Design/methodology/approach
A sample was randomly taken from MFS registered accounts or mobile wallets. A five-point Likert scale survey was conducted in Ghana. Structural equation modelling was used to test the data. Constructs such as continual use, satisfaction, perceived usefulness and confirmation were adapted from information system continuance model to suit the requirement of MFS. A pilot study was then carried out after the questionnaire was developed to gauge the appropriateness of the survey questions.
Findings
Results from the survey indicated that user satisfaction has the greatest impact on the continual use of mobile financial services. Good agent quality and satisfaction were the second most influential determinant. Satisfaction was, in turn, confirmed to be determined by perceived usefulness. Another important contributor to MFS continual use was found to be perceived ease of use (PEOU) with an impact surprisingly higher than that of perceived usefulness. There was a significant impact of good agent quality on satisfaction, which could be attributed to the characteristics of the technology for the study.

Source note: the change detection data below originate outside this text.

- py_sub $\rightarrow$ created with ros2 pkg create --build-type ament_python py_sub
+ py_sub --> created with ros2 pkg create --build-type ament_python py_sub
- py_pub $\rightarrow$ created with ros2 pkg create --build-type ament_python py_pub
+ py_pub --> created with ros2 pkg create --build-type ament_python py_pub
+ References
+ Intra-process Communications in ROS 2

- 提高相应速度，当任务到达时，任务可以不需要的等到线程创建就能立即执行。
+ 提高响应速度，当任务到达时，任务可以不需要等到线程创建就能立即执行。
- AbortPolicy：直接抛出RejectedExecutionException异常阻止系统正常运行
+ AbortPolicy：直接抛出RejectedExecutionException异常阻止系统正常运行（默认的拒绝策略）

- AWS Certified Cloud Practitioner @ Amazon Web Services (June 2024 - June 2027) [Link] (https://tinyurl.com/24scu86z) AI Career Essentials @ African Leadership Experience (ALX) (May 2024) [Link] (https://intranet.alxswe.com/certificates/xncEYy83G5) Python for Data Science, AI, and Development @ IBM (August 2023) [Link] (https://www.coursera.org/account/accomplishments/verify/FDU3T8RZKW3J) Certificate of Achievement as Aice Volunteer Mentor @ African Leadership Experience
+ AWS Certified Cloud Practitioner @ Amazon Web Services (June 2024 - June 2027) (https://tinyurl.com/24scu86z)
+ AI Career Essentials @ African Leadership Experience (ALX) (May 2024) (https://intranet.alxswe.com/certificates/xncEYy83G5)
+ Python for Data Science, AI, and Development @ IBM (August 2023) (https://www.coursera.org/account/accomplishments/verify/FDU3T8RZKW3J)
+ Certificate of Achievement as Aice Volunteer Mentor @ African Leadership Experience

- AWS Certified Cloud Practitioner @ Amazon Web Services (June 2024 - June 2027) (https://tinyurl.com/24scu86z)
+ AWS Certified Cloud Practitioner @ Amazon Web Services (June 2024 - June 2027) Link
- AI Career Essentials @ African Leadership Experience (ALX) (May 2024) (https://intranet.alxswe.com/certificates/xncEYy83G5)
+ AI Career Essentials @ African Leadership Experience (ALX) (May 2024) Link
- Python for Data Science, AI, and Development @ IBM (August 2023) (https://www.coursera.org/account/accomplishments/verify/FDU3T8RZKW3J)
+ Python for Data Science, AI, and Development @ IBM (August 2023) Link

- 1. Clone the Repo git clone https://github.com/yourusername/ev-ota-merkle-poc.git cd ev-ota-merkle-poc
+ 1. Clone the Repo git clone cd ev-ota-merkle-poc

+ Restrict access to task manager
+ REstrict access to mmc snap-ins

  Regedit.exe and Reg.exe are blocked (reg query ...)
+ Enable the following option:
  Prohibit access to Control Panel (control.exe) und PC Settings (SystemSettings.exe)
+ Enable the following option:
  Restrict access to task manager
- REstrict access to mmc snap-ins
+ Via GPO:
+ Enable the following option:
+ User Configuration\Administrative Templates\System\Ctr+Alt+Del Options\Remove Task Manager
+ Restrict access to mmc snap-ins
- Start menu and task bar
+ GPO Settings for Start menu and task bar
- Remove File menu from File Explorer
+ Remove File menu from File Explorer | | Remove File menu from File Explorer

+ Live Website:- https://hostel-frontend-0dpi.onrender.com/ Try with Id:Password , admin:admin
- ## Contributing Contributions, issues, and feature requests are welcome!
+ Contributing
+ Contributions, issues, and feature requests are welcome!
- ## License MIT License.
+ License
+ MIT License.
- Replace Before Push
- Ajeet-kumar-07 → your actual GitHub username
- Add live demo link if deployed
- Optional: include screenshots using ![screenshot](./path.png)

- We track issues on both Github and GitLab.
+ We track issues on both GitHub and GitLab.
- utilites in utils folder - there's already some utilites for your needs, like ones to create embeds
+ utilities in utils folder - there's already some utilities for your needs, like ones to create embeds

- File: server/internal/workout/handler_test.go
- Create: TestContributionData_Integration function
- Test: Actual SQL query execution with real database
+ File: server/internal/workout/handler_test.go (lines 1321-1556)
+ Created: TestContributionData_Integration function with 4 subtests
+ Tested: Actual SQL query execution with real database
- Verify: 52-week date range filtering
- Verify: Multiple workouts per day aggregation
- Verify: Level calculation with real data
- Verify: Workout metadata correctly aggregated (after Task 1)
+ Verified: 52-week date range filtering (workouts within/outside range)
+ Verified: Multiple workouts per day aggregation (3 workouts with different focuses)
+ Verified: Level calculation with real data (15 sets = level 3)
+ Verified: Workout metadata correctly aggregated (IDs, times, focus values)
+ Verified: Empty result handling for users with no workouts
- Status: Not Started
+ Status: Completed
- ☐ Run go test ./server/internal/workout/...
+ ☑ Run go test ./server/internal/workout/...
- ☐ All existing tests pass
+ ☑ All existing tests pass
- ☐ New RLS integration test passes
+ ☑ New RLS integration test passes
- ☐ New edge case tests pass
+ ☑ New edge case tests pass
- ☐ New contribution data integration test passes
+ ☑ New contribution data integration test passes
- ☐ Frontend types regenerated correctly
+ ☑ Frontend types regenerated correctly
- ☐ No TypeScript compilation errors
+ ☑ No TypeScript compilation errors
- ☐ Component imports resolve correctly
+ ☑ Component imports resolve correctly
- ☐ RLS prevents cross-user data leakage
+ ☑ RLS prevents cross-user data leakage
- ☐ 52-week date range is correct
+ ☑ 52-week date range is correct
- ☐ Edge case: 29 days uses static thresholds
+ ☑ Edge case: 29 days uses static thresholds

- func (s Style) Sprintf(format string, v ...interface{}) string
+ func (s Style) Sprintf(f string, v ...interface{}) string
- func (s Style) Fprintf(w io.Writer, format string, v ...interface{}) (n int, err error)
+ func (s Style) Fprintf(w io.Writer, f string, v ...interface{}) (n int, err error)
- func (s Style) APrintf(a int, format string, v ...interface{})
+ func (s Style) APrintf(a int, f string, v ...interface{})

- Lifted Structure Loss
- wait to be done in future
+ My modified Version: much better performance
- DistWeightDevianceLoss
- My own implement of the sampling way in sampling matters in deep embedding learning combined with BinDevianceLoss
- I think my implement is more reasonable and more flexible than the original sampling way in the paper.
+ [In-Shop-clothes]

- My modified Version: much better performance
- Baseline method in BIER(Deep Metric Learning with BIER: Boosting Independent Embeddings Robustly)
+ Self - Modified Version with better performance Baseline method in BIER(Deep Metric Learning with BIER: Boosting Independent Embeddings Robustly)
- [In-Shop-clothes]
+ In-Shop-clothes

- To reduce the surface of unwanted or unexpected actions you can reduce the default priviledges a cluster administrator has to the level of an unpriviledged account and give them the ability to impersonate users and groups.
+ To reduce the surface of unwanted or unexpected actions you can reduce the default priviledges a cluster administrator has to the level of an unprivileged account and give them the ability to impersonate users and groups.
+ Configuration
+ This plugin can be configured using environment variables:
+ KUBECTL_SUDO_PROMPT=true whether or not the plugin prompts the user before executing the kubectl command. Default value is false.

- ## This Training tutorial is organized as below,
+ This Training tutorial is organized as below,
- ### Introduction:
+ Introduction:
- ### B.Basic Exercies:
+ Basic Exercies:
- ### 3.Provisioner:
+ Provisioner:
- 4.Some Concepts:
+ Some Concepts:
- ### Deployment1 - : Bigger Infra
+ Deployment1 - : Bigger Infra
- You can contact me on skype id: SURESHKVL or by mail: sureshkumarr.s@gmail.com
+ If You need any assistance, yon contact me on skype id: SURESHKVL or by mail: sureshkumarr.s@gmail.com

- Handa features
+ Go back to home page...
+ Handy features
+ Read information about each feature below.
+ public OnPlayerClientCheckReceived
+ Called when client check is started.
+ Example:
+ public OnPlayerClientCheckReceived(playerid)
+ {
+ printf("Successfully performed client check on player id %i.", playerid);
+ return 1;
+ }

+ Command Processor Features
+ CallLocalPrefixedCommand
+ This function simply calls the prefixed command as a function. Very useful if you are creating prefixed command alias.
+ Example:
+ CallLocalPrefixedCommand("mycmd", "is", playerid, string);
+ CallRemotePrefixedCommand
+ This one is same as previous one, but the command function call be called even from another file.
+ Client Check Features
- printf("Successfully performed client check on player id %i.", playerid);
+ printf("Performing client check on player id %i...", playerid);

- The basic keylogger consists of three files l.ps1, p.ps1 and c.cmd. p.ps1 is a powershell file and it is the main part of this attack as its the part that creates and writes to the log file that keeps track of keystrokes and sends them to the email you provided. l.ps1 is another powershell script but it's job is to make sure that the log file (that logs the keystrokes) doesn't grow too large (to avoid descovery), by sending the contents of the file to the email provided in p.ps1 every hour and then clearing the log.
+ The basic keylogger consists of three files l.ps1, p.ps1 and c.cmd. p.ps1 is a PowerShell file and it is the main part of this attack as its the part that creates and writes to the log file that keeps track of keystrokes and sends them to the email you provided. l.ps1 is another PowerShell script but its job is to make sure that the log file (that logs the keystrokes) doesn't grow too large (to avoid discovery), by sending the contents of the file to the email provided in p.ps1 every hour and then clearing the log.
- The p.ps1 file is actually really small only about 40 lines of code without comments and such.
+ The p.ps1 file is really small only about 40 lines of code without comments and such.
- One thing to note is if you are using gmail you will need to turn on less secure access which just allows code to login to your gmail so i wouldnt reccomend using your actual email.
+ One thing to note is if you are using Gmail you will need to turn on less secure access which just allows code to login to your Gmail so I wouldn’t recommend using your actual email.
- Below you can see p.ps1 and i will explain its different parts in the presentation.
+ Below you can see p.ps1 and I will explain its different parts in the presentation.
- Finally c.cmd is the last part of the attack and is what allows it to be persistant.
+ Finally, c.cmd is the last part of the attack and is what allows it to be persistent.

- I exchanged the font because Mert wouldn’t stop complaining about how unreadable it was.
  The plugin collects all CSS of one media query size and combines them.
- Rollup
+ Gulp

Research limitations/implications
Although a relatively high R2 (71%) was indicated by the proposed model, there is need for additional factors to be identified to improve the ability to predict and explain the continual use of MFS. A longitudinal study would have enhanced the identification of determinants and the understanding of their inter-relationships to influence MFS continual use.
Practical implications
To ensure continual use of MFS, PEOU as identified by the study is important to ensure that customers can use the service with little effort. Good agent quality can promote PEOU in the sense that competent agents can render relevant tutorials to customers’ right after the registration process. This will address a major barrier to continual use, which is the lack of understanding of how MFS operate.
Social implications
This study contributes to ensuring financial inclusion such that the unbanked can have access to financial services and also improve digital inclusion.
Originality/value
The study provides empirical evidence to support the substantive differences between acceptance and continual use behaviours, integrating the constructs of good agent quality and PEOU into our understanding of information system continual use literature. The authors also theorized and evaluated a model of MFS continual use.